### Task directions
Each entry must be given again exactly; images do not belong in the copy.

### Supplied material
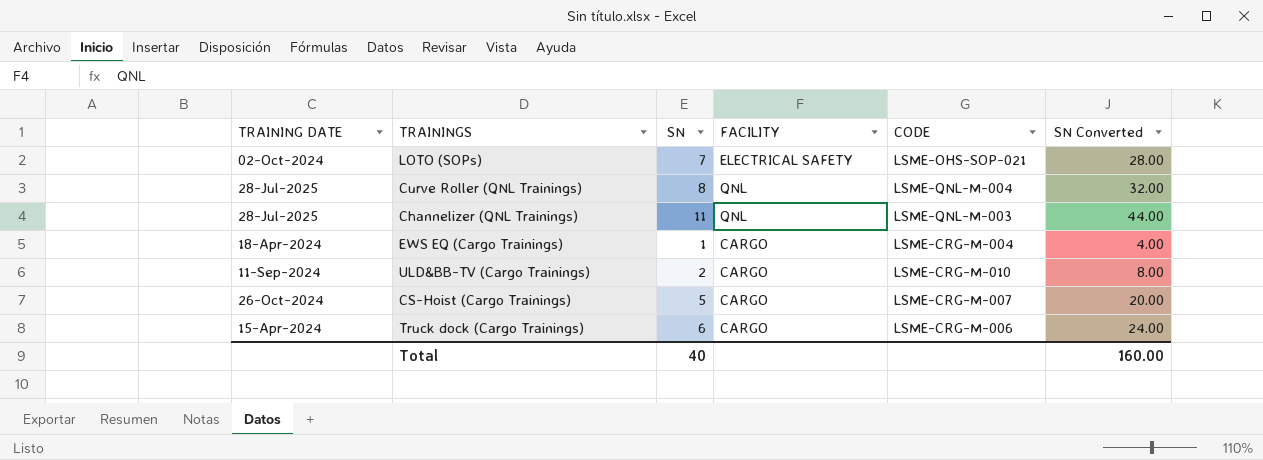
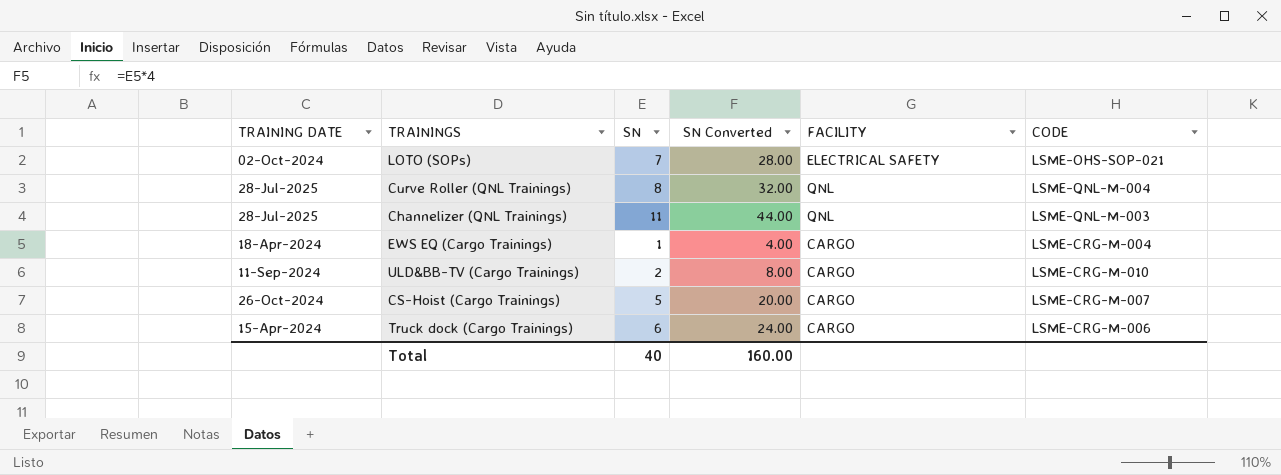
column SN Converted | position: 6 -> 4

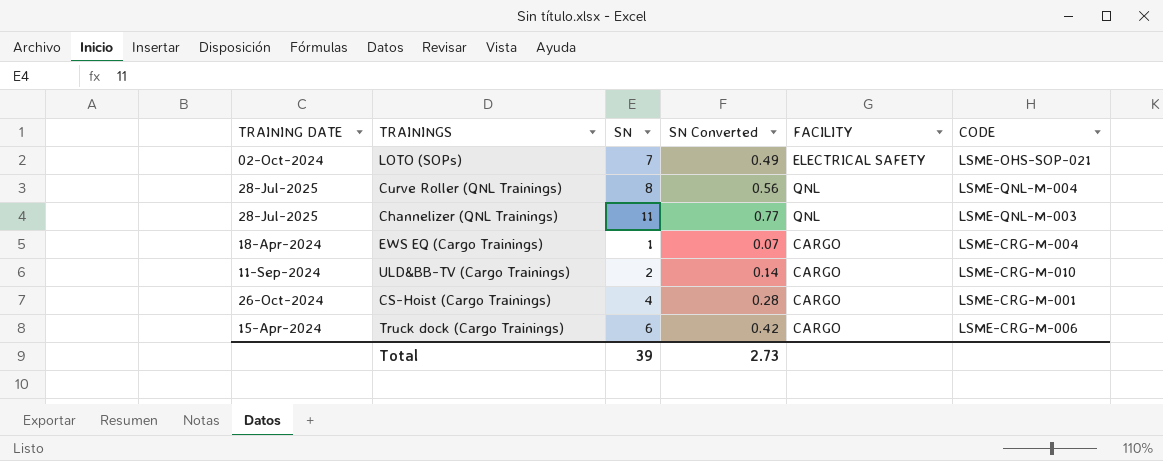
column SN Converted | formula: [SN] * 4 -> [SN] * 0.07
CS-Hoist (Cargo Trainings) | SN: 5 -> 4
CS-Hoist (Cargo Trainings) | CODE: LSME-CRG-M-007 -> LSME-CRG-M-001
Total | SN: 40 -> 39
Total | SN Converted: 160.00 -> 2.73

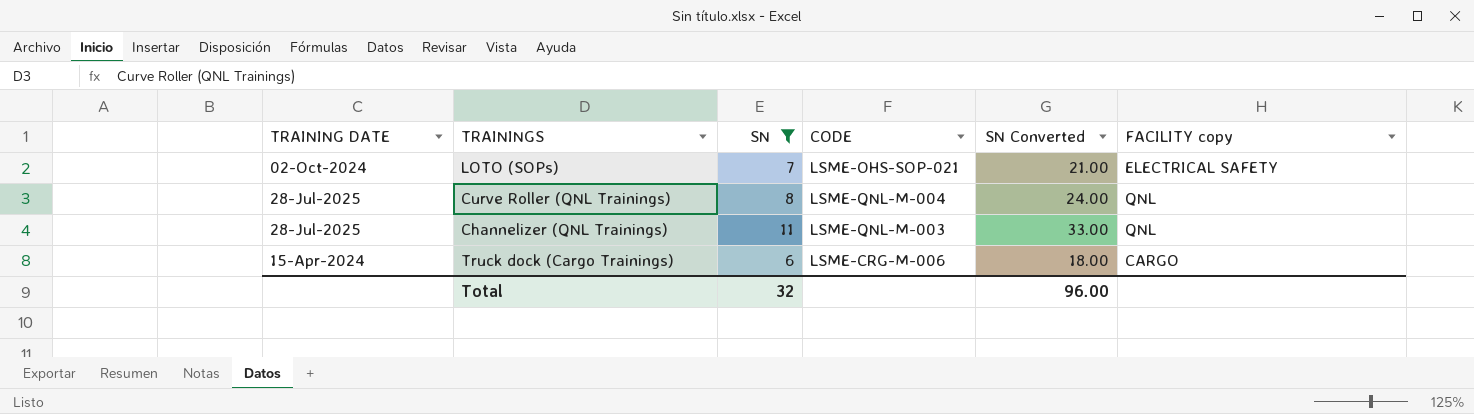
filter: none -> SN >= 6
column CODE | position: 6 -> 4
column SN Converted | formula: [SN] * 0.07 -> [SN] * 3
column name: FACILITY -> FACILITY copy
Total | SN: 39 -> 32
Total | SN Converted: 2.73 -> 96.00

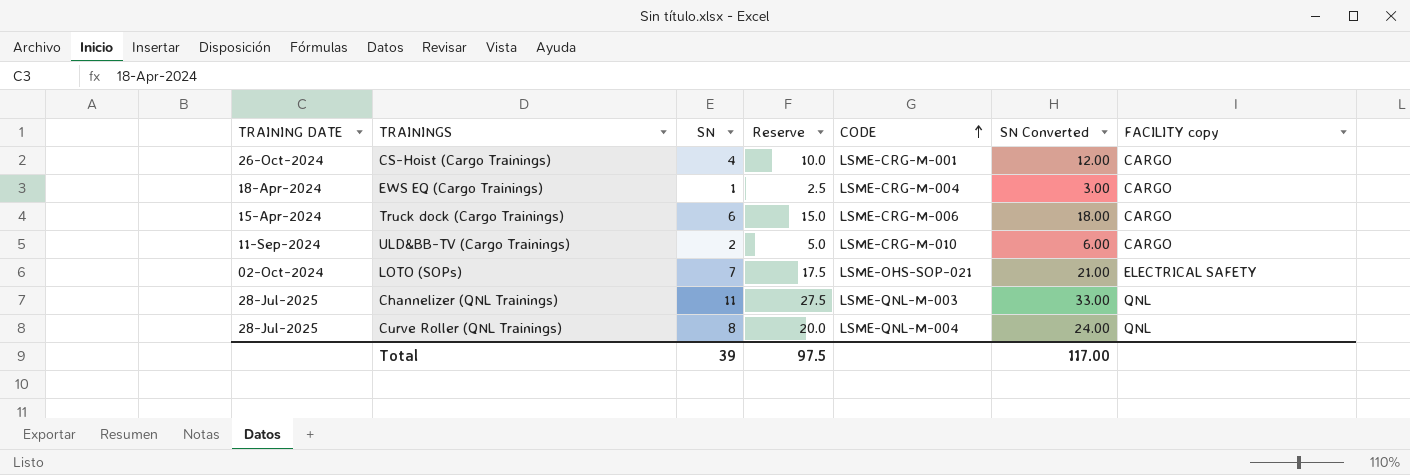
filter: SN >= 6 -> none
row order: none -> CODE ascending
column Reserve | formula: none -> [SN] * 2.5
Total | SN: 32 -> 39
Total | SN Converted: 96.00 -> 117.00

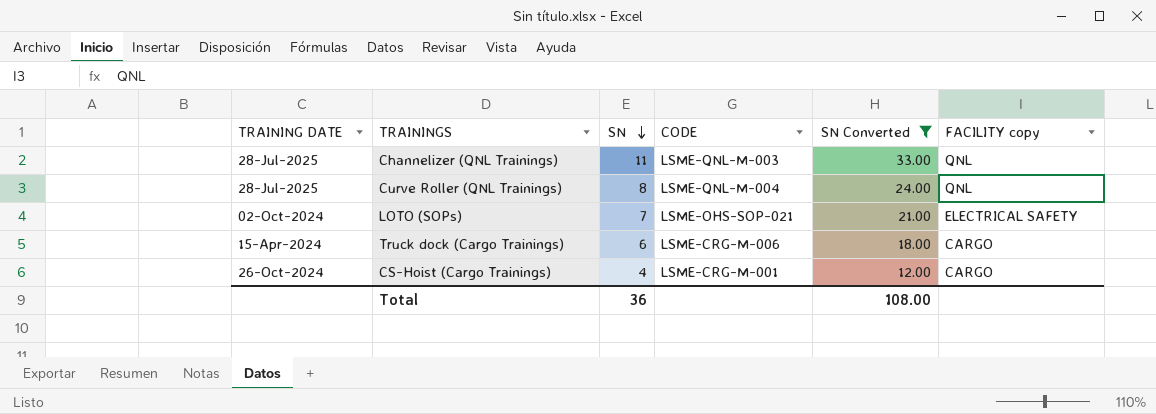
filter: none -> SN Converted >= 12.00
row order: CODE ascending -> SN descending
column Reserve | formula: [SN] * 2.5 -> none
Total | SN: 39 -> 36
Total | SN Converted: 117.00 -> 108.00

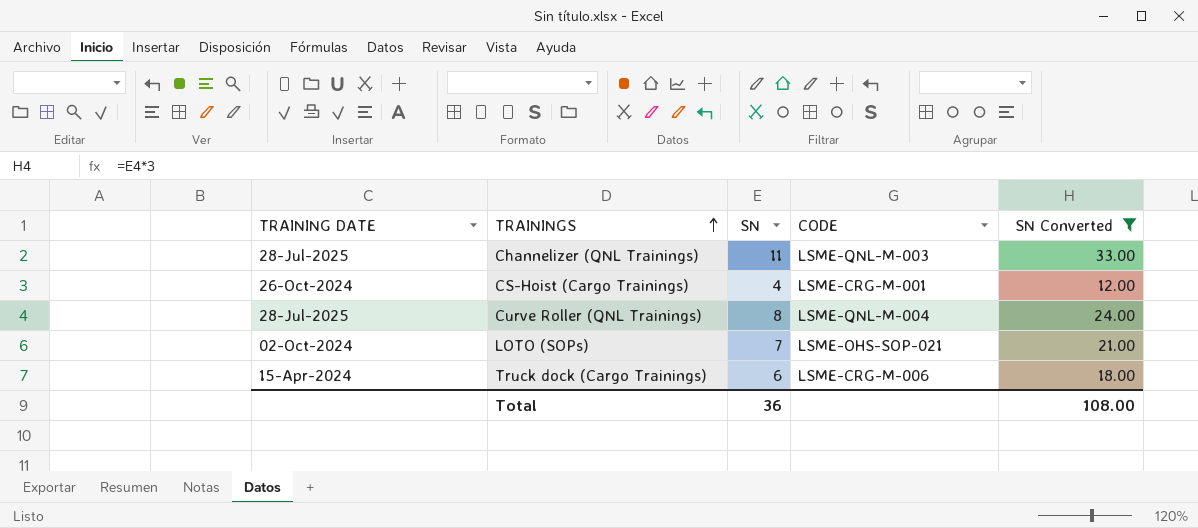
row order: SN descending -> TRAININGS ascending
column FACILITY copy | position: 6 -> none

### Output for this task
column SN Converted | position: 6 -> 4

column SN Converted | formula: [SN] * 4 -> [SN] * 0.07
CS-Hoist (Cargo Trainings) | SN: 5 -> 4
CS-Hoist (Cargo Trainings) | CODE: LSME-CRG-M-007 -> LSME-CRG-M-001
Total | SN: 40 -> 39
Total | SN Converted: 160.00 -> 2.73

filter: none -> SN >= 6
column CODE | position: 6 -> 4
column SN Converted | formula: [SN] * 0.07 -> [SN] * 3
column name: FACILITY -> FACILITY copy
Total | SN: 39 -> 32
Total | SN Converted: 2.73 -> 96.00

filter: SN >= 6 -> none
row order: none -> CODE ascending
column Reserve | formula: none -> [SN] * 2.5
Total | SN: 32 -> 39
Total | SN Converted: 96.00 -> 117.00

filter: none -> SN Converted >= 12.00
row order: CODE ascending -> SN descending
column Reserve | formula: [SN] * 2.5 -> none
Total | SN: 39 -> 36
Total | SN Converted: 117.00 -> 108.00

row order: SN descending -> TRAININGS ascending
column FACILITY copy | position: 6 -> none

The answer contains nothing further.